Data records: Begin
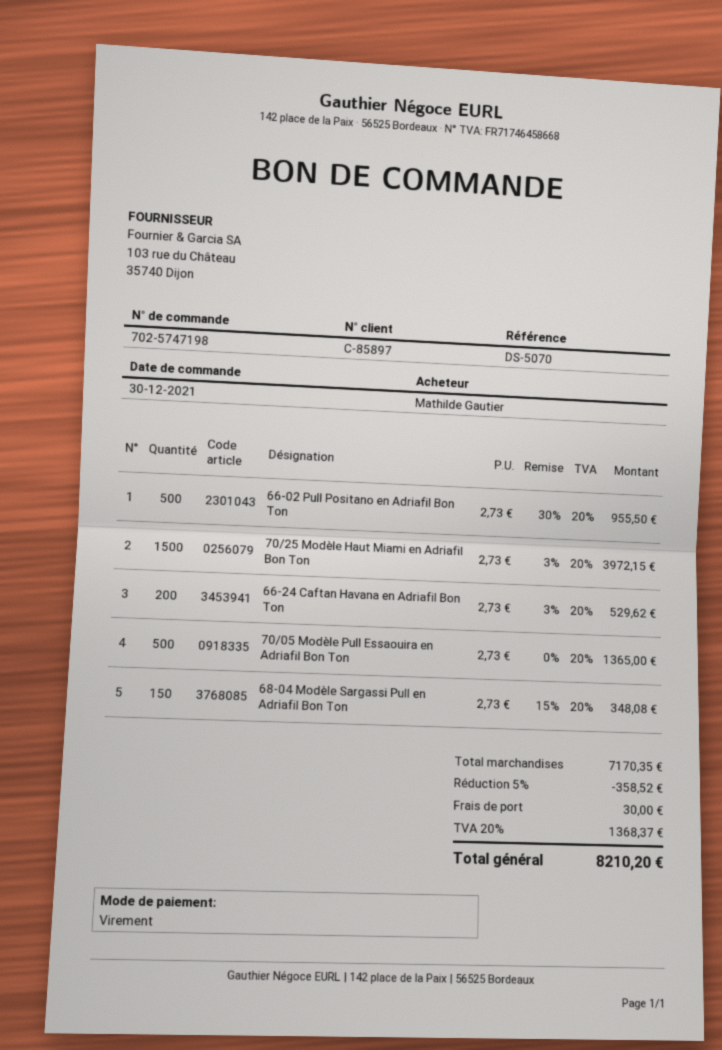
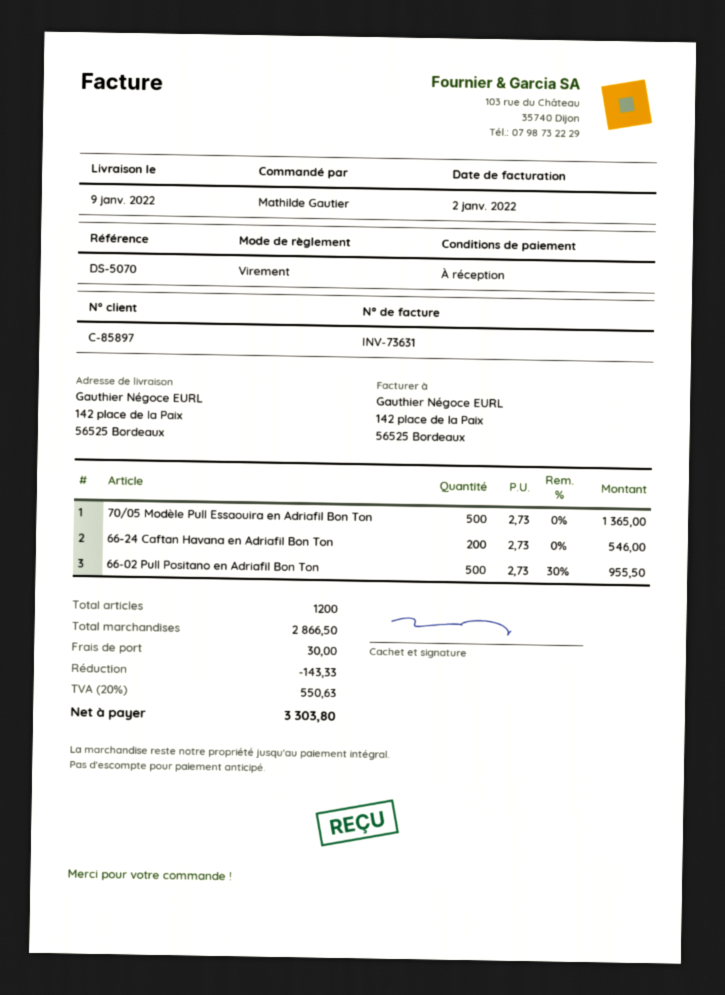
70/25 Modèle Haut Miami en Adriafil Bon Ton: 1500 x 2.73 - 3% = 3972.15 -> none
66-24 Caftan Havana en Adriafil Bon Ton: 200 x 2.73 - 3% = 529.62 -> 200 x 2.73 = 546.00
68-04 Modèle Sargassi Pull en Adriafil Bon Ton: 150 x 2.73 - 15% = 348.08 -> none
subtotal: 7170.35 -> 2866.50
discount: 358.52 -> 143.33
tax: 20% = 1368.37 -> 20% = 550.63
total: 8210.20 -> 3303.80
Data records: End
▶ What to produce:
Only the lines from the one containing "subtotal: 7170.35 -> 2866.50" through the final line of the data belong in the answer, repeated exactly.

▶ Response:
subtotal: 7170.35 -> 2866.50
discount: 358.52 -> 143.33
tax: 20% = 1368.37 -> 20% = 550.63
total: 8210.20 -> 3303.80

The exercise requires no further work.